Trabzonspor için İstanbul'da, İstanbul takımlarıyla oynadığı karşılaşmalar çok çok önemlidir... Orada kazanılan puanlar aynı zamanda rakiplerine de kaybettirilen puanlar anlamına gelir şampiyonluk yarışlarında.
İstanbul'da oynadığı 4 önemli (Fenerbahçe, Beşiktaş, Başakşehir, Kasımpaşa) karşılaşmadan 6 puan çıkarmış olmalarına, yeni hocalarına ve seri galibiyetlere rağmen puan sıralamasında halen daha ilk 4 ya da 5. sıraya gelinemiyorsa, burada geçmiş teknik adamla harcanmış boşa zamanın etkisi büyük... Rıza Çalımbay geldiği gün, Trabzonspor camiasında hiç kimsede göze hoş gelen bir futbol oynanacağı beklentisi oluşmadı...

Oluşan tek şey güven duygusuydu...
Önce toparlanma, düşen oyuncuların ve takımın ayağa kalkması, sonra tehlikeli bölgeden uzaklaşma; sonrasında ise Avrupa kupalarına katılma hakkı elde edilip; kayıp sezondan "ne çıkarabilirsek kârdır" kabullenişi hakimdi.
Bugün gelinen noktada "neden olmasın?" duygusu camiayı tamamen kapladıysa bu durum Rıza Çalımbay ve ona güvenenlerin eseri... 4 büyük kulüp taraftarları genellikle yarışta birbirilerinin puanlarını keserler, izlerler...

Haliyle bugün itibariyle edinilen 25 puan ve 3 puanlı sistemin nimetleri düşünüldüğünde 'Trabzonspor da bu yarışın güçlü adayıdır' diyebiliyoruz...
Kazandıkça kendini motive eden, takımdaşlığın sezonun en iddialı noktasına ulaştığı, çıkanın, sakatlananın, cezalının yerine giren ya da oynayanın eksiklik hissettirmediği kadar alternatifli bir kadroya sahip olunması yarışmak için yeterli kriterler an itibariyle...
Yarışmak illa şampiyonlukla final gerektirmiyor. Trabzonspor yarışmak zorunda, sürekli... Dün Kasımpaşa karşısında da serinin başında olduğu gibi futbol üretme anlamında kaygılar, endişeler vardı, doğru...
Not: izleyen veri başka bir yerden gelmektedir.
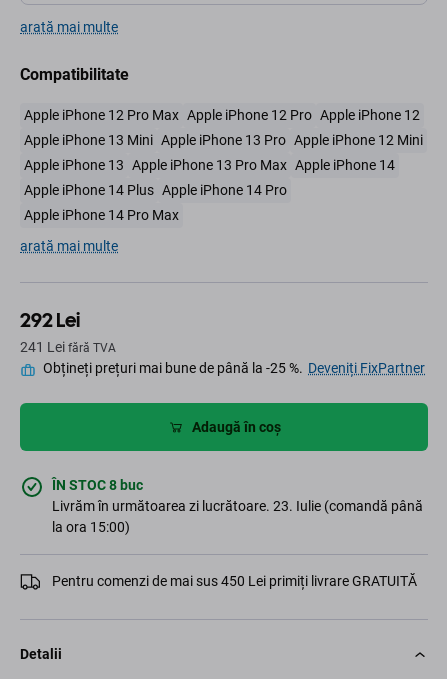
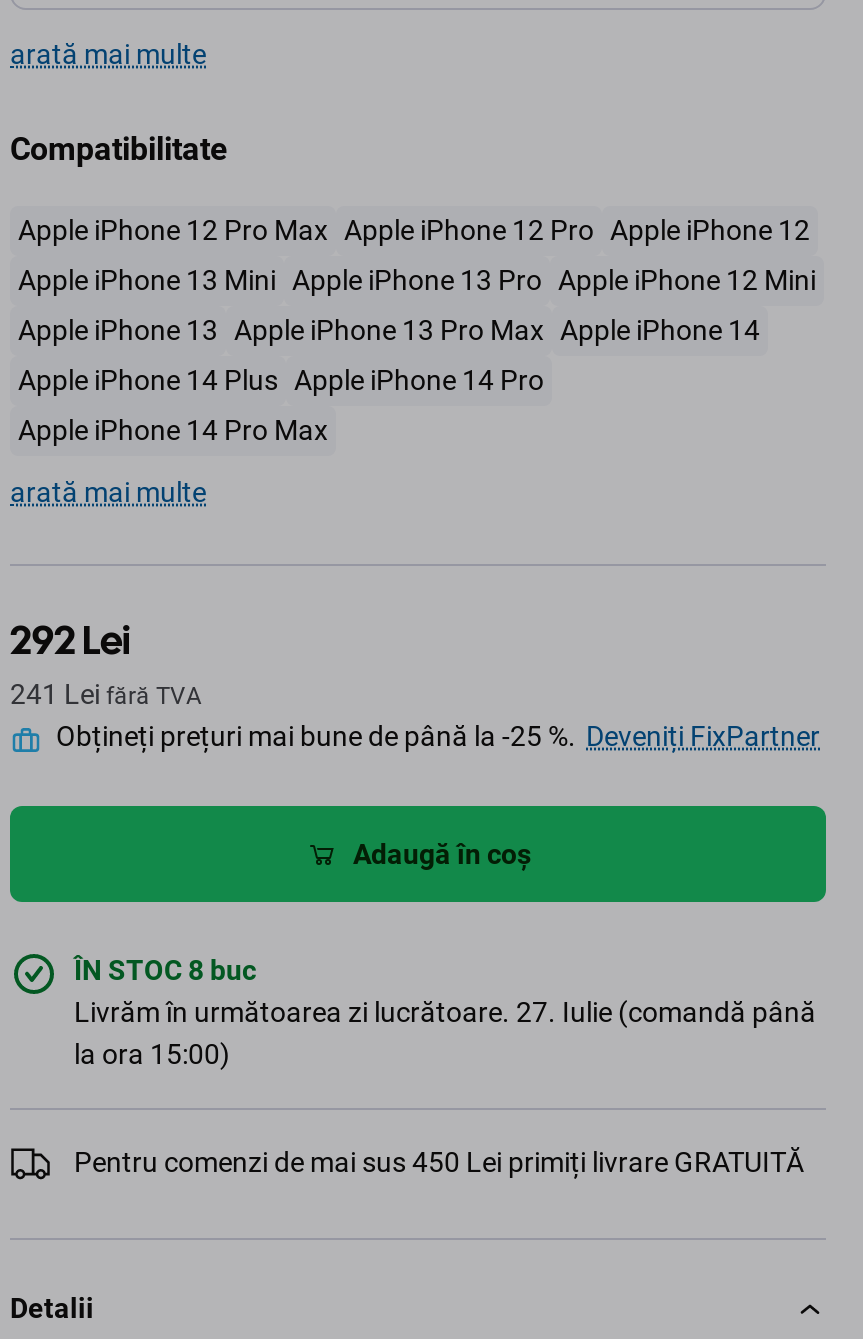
- Livrăm în următoarea zi lucrătoare. 23. Iulie (comandă până
+ Livrăm în următoarea zi lucrătoare. 27. Iulie (comandă până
Lakin bu ligde iyi oynayan kim mesela?
Bir Beşiktaş... Bir de Başakşehir...
Haliyle kazanmak, kazanarak gelişmek, düzelmek gerekiyor... Gelişmek demişken, oyuncuların kalitesi düşmüyor artıyor, en gözden çıkarılmışlar gol atıyor attırıyor...
Gelişmenin tanımı zaten buydu...
Bize gelişme diye anlatılanlarda hikayeydi. Her şey ortada!

.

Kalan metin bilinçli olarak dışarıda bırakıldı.